Ok, it must be Connie's son, or else when he gets around to the slap, it won't be "someone else's kid."
Scene 2: Wait, the lady at breakfast was not Connie! While driving, Hector flashbacks to the real Connie , the kids' babysitter. He dropped her off at her house, and they smooched. Narrator: "Hector reflected on what might happen if he allowed things to go further with Connie. Public humiliation, divorce, loneliness, despair, suicide."
All that over sex with the babysitter? Is she underage or something?
Scene 3: Back in the present, Hector goes to the veterinary clinic where Connie works (I guess the babysitting gig was years ago, before she graduated). He claims that he just came by to pick up some Valium, but actually he wants to luxuriate in her some more. He invites her to the party this afternoon (dumb idea, dude).
Scene 4: Back home, Hector is smoking by poolside. His mate Harry (Alex Dimitriades) wants him to come in the water, but he refuses. "You're pussy-whipped!" Harry complains.

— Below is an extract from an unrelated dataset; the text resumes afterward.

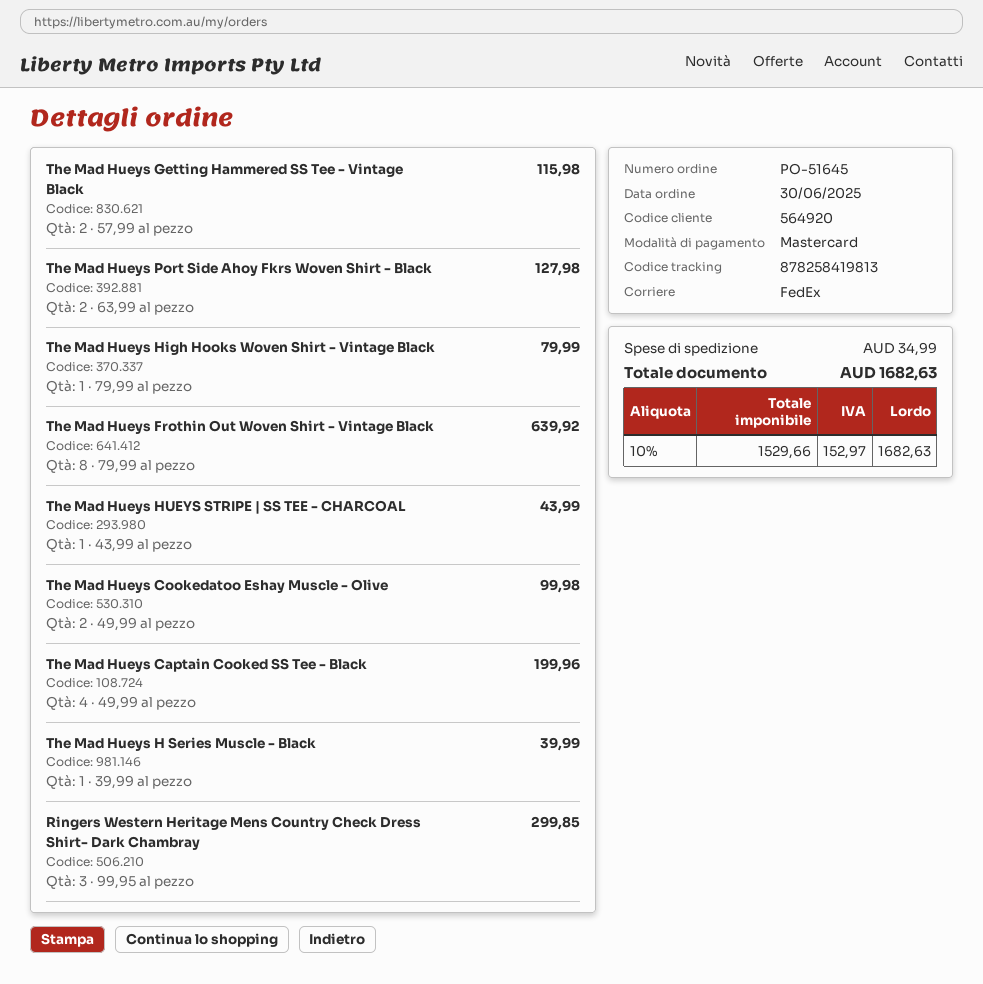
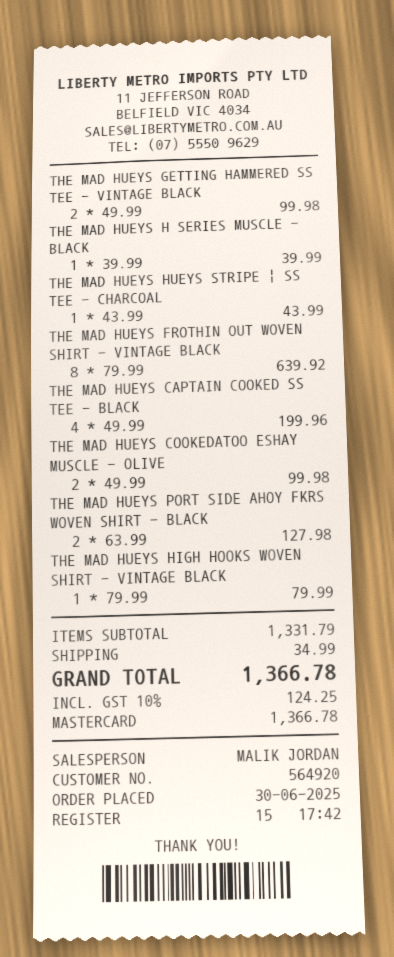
The Mad Hueys Getting Hammered SS Tee - Vintage Black: 2 x 57.99 = 115.98 -> 2 x 49.99 = 99.98
Ringers Western Heritage Mens Country Check Dress Shirt- Dark Chambray: 3 x 99.95 = 299.85 -> none
tax: 10% = 152.97 -> 10% = 124.25
total: 1682.63 -> 1366.78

So Hector jumps into the pool, and the two start frolicking. I expected them to kiss, but then Hector's teenage son jumps into the pool with them, and his wife/servant gives him a beer. He's straight, and Hector's cousin. No homerotic hijinks, darn.
The barbecue is in honor of Hector's 40th birthday.
Meanwhile, inside the house, the wives/servants are cooking. Sexist gender role polarization! They discuss one of their toddler sons "playing with himself," and assume it's because he hot for a girl. Heteronormative!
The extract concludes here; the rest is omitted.